By Prof. Roberto Caranta

The 4th issue of the European Journal of Public Procurement Markets is focusing on wider challenges our societies have to overcome and the role public procurements may play in the fight against climate change and more generally to foster sustainable development, including thanks to innovation.

The contributions collected in this issue have for the most part been presented at the 5th European Conference on Sustainable and Innovative Public Procurement organized by APMEP – Associacao Portuguesa Dos Mercados Publicos (Portuguese Society of Public Markets) in Lisbon on 5-6 May 2022. The contributions hail from various disciplinary backgrounds, from economic and management sciences to social sciences, including law.

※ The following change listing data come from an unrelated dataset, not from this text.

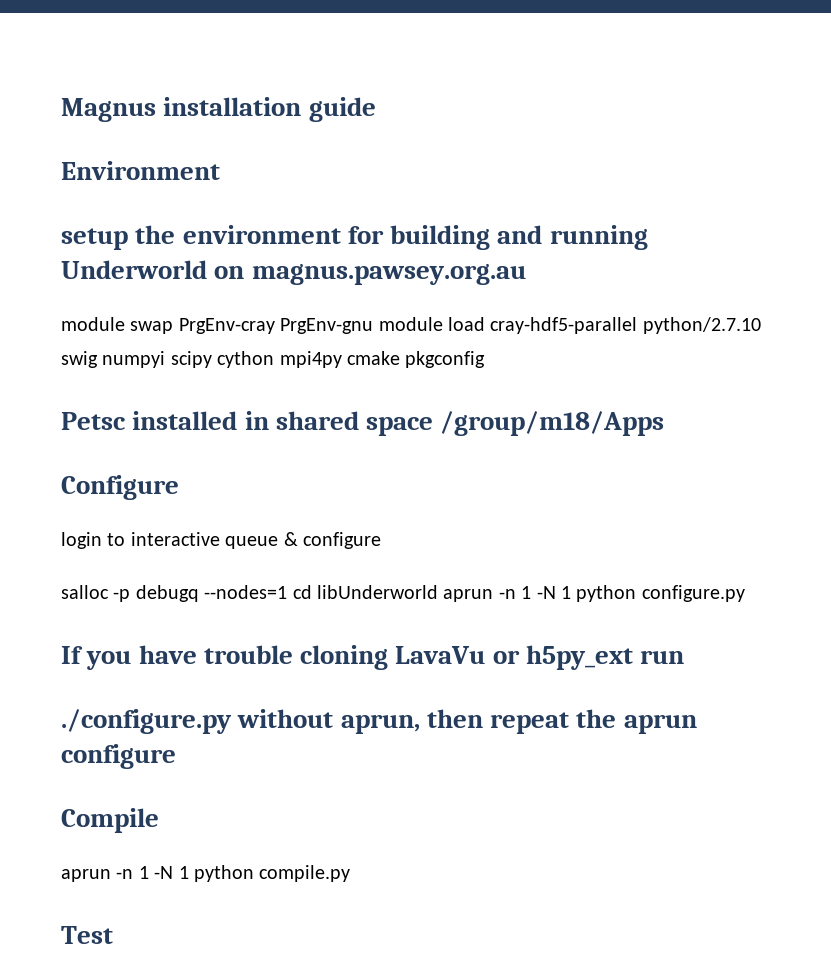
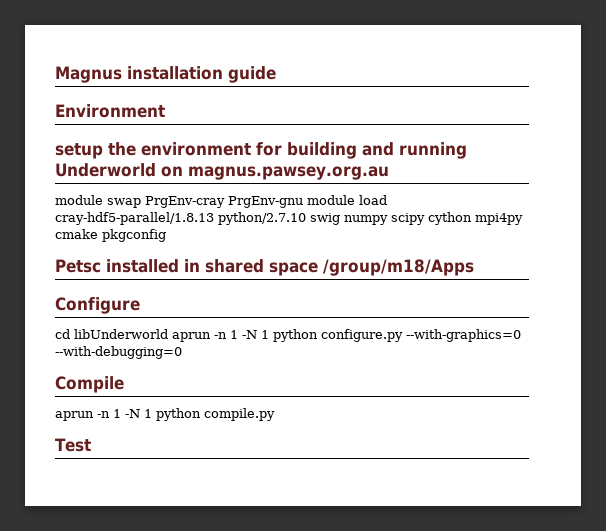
[490,317,638,334] cray-hdf5-parallel -> [55,212,214,225] cray-hdf5-parallel/1.8.13
[102,351,166,368] numpyi -> [344,215,388,225] numpy
[61,532,381,549] [61,585,288,602] login to interactive queue & configure // salloc -p debugq --nodes=1 -> (140, 305) none
[61,645,685,670] [61,709,697,734] [61,744,176,769] // If you have trouble cloning LavaVu or h5py_ext run // ./configure.py without aprun, then repeat the aprun configure -> [406,329,521,342] [55,346,182,359] --with-graphics=0 --with-debugging=0

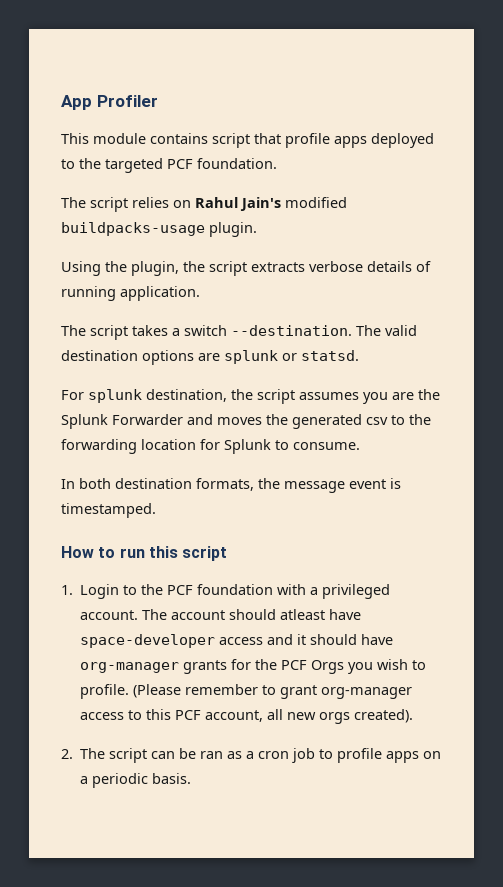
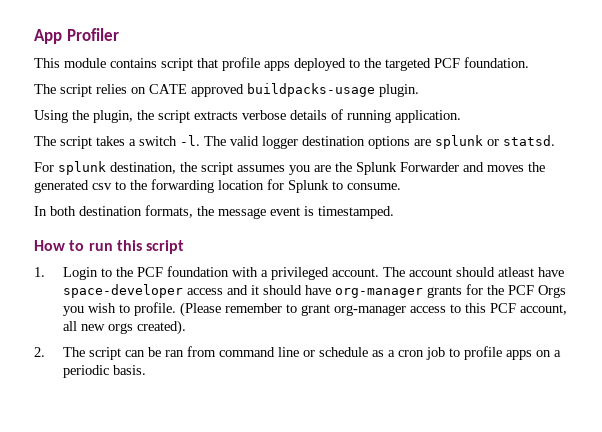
[195,197,347,211] Rahul Jain's modified -> [149,84,244,97] CATE approved
[231,325,352,336] --destination. -> [180,135,200,146] -l.
(417, 330) none -> [262,136,298,149] logger
(224, 755) none -> [186,346,368,357] from command line or schedule

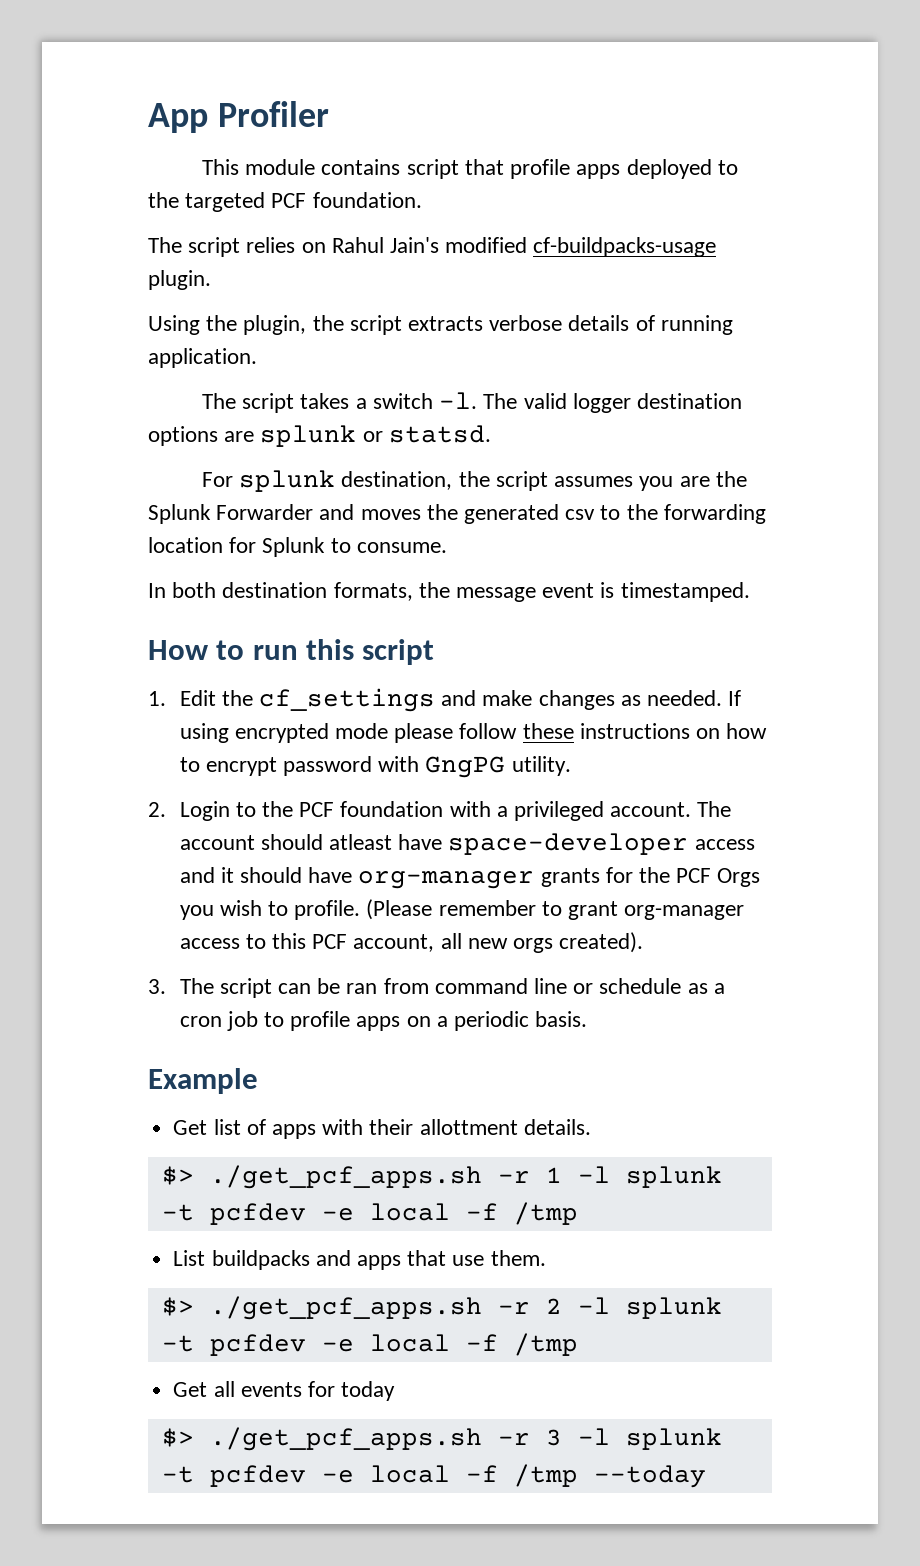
[149,83,375,97] CATE approved buildpacks-usage -> [331,237,717,257] Rahul Jain's modified cf-buildpacks-usage
(45, 272) none -> [179,688,742,712] [179,723,768,743] [179,756,571,778] [148,802,166,817] Edit the cf_settings and make changes as needed. If using encrypted mode please follow these instructions on how to encrypt password with GngPG utility. // 2.
[34,347,45,357] 2. -> [148,979,166,994] 3.
(146, 370) none -> [148,1068,258,1094] [173,1119,591,1139] [161,1165,722,1189] [161,1202,578,1225] [173,1250,546,1270] [161,1296,722,1320] [161,1333,578,1356] [173,1381,396,1401] [161,1427,722,1451] [161,1464,706,1488] // Example // Get list of apps with their allottment details. // $> ./get_pcf_apps.sh -r 1 -l splunk -t pcfdev -e local -f /tmp // List buildpacks and apps that use them. // $> ./get_pcf_apps.sh -r 2 -l splunk -t pcfdev -e local -f /tmp // Get all events for today // $> ./get_pcf_apps.sh -r 3 -l splunk -t pcfdev -e local -f /tmp --today

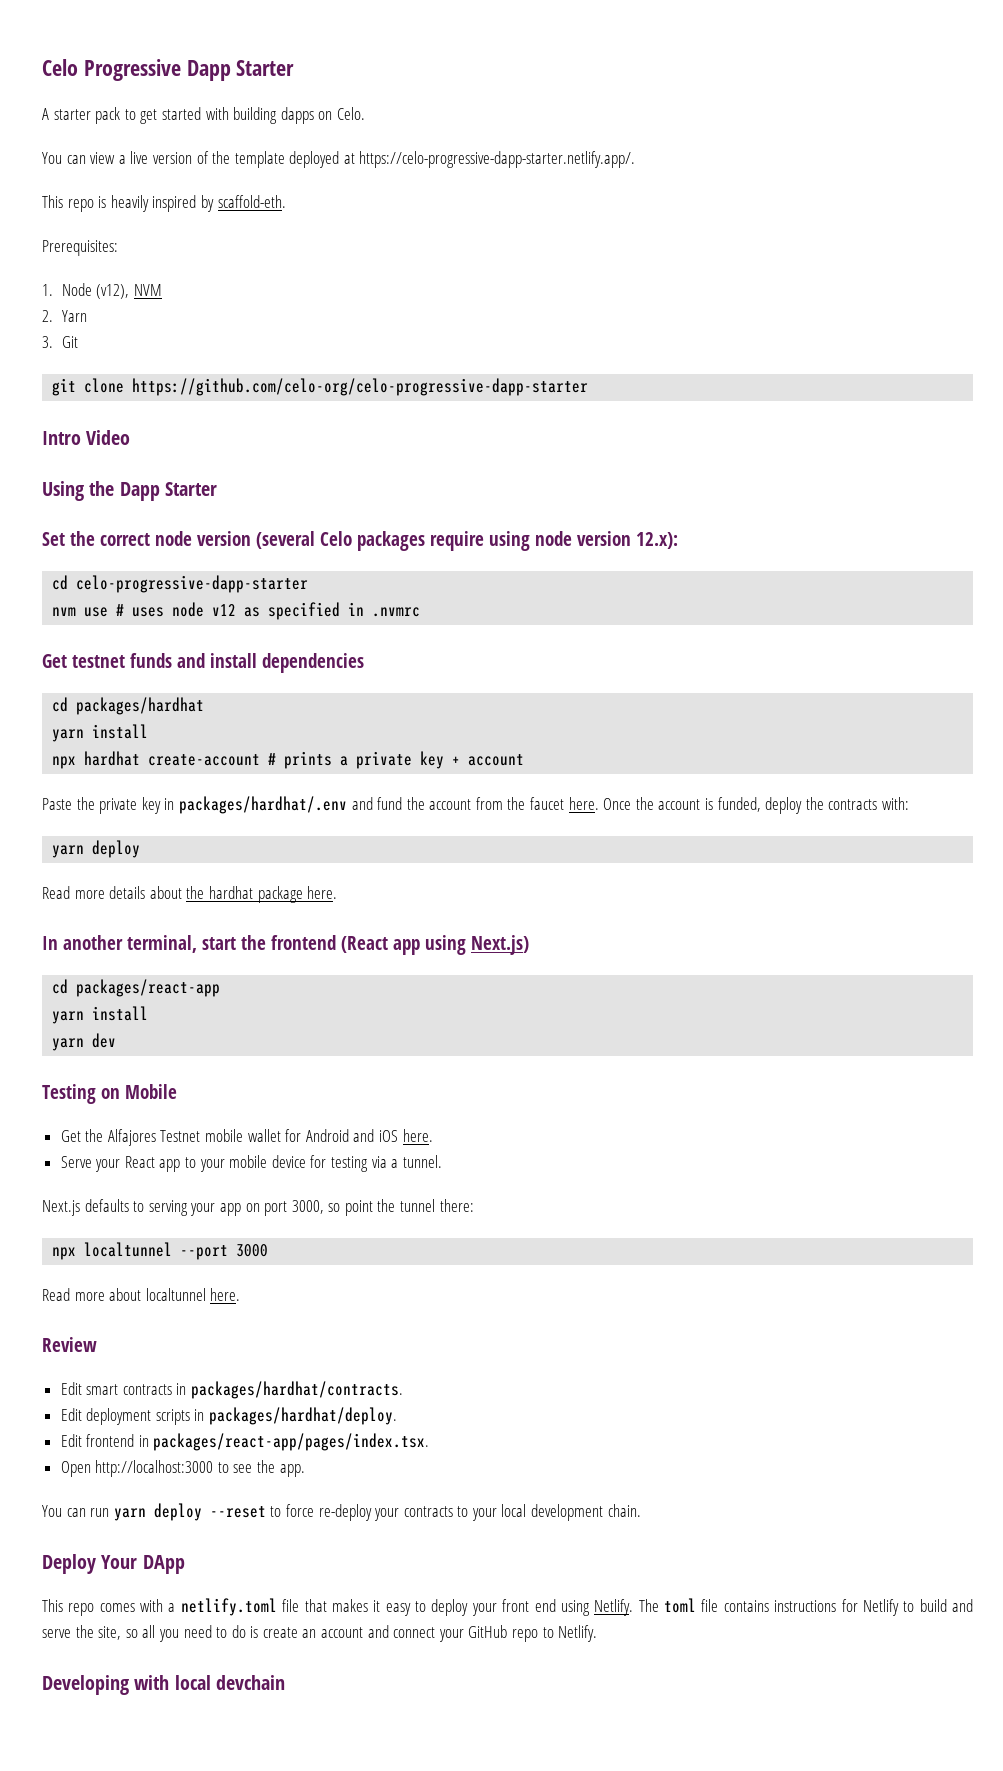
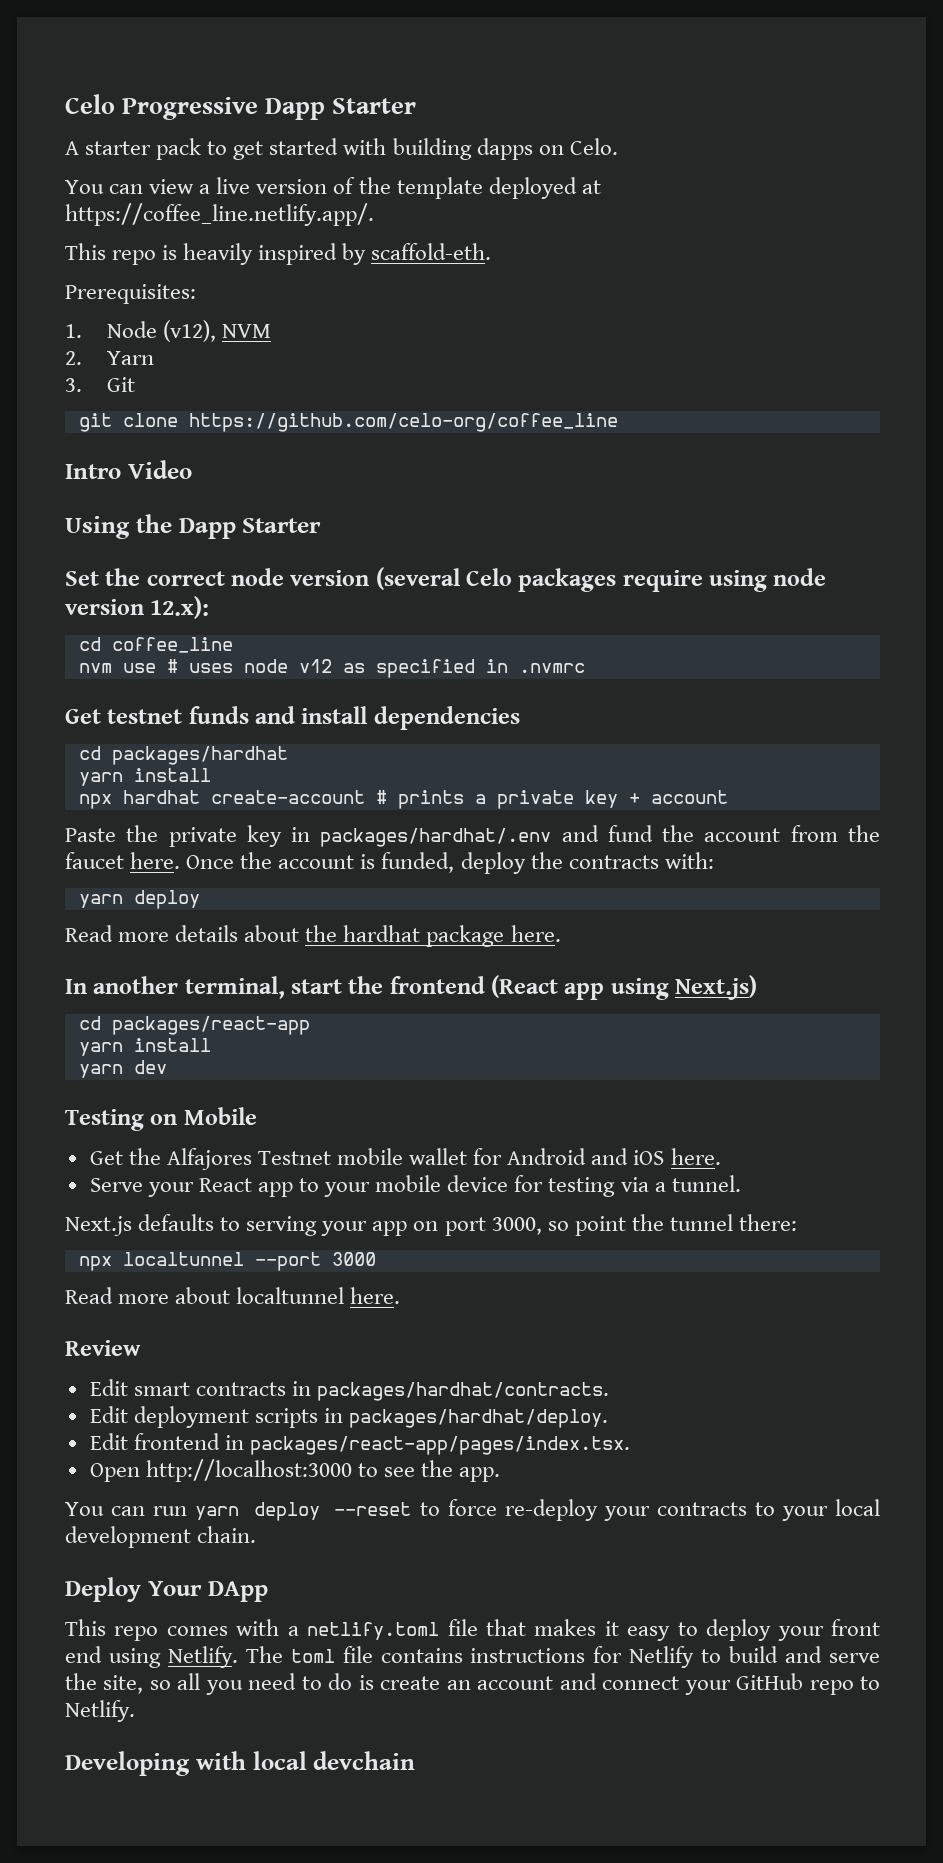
[359,151,636,168] https://celo-progressive-dapp-starter.netlify.app/. -> [65,203,374,226] https://coffee_line.netlify.app/.
[132,378,589,396] https://github.com/celo-org/celo-progressive-dapp-starter -> [188,413,618,432] https://github.com/celo-org/coffee_line
[76,575,309,593] celo-progressive-dapp-starter -> [111,637,233,653] coffee_line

The 2019 European Green Deal refers to public procurement as one of the tools of choice to achieve its objectives. The Circular Economy Action Plan indicated that public authorities’ purchasing power is a powerful driver of the demand for sustainable products. These policy documents herald a paradigm change in EU public procurement law. EU rules have been traditionally focused on setting procedural rules to avoid purchasing choices favouring domestic or local companies, but for the most has steered clear form directing contracting authorities and entities on what products and services the should prefer. Today the Commission is precisely envisaging such type of mandatory rules on ‘what to buy’ (and to some extent on ‘whom not to buy from’). The Circular Economy Action Plan indicates that “[p]ublic authorities’ purchasing power represents 14% of EU GDP and can serve as a powerful driver of the demand for sustainable products. To tap into this potential, the Commission will propose minimum mandatory green public procurement (GPP) criteria and targets in sectoral legislation and phase in compulsory reporting to monitor the uptake of Green Public Procurement (GPP) without creating an unjustified administrative burden for the public buyers”.

In the meantime, several Member States have already developed various sustainable public procurement (SPP) mandatory criteria or product procurement guidelines for priority goods, services or works categories.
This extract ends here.